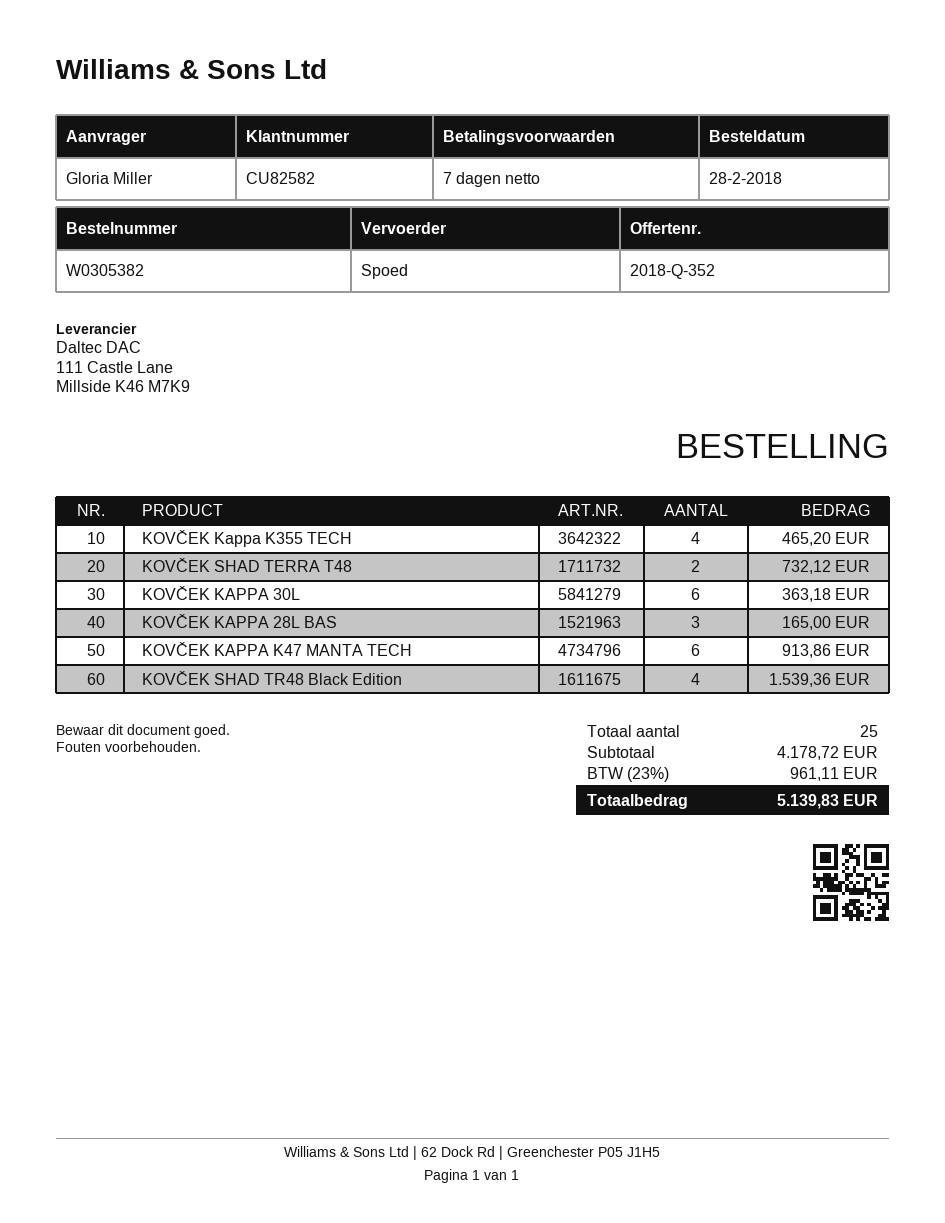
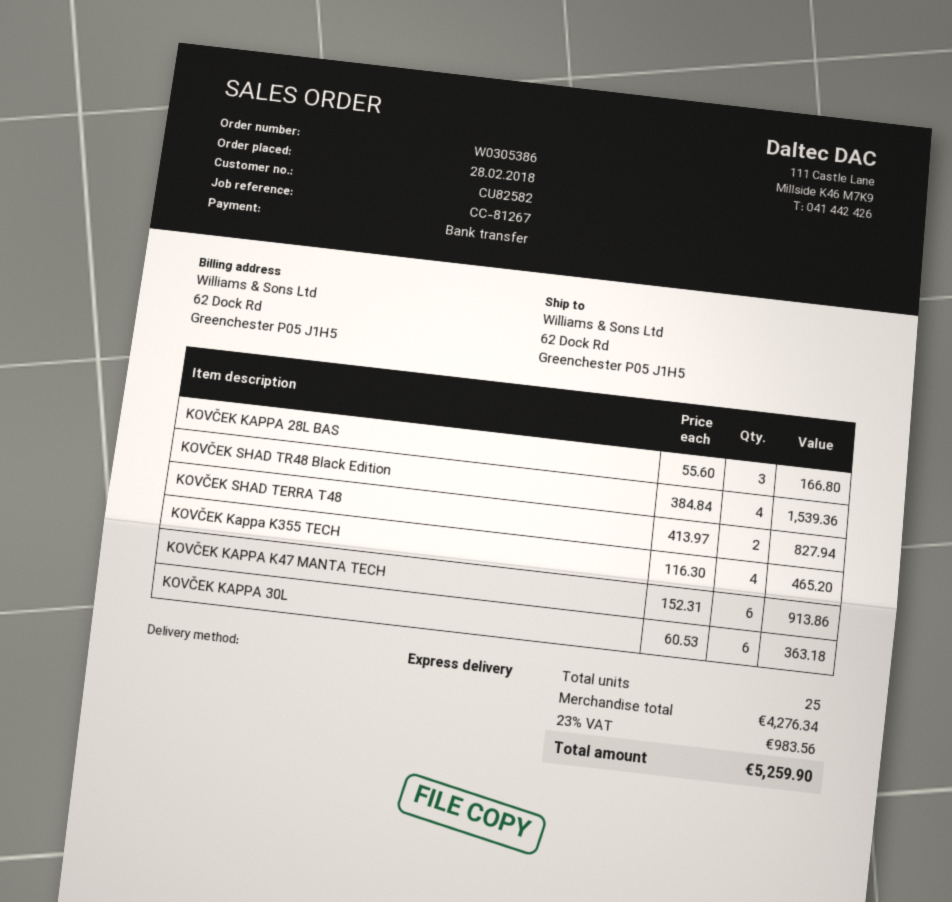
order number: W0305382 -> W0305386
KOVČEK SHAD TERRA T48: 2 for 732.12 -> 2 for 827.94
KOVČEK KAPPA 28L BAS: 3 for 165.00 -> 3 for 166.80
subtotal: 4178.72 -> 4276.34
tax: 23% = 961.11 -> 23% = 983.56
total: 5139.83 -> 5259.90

**Task directions:**
Using the records above, count the lines that hold the string "KOVČEK", and give back only the result.

**Exercise answer:**
2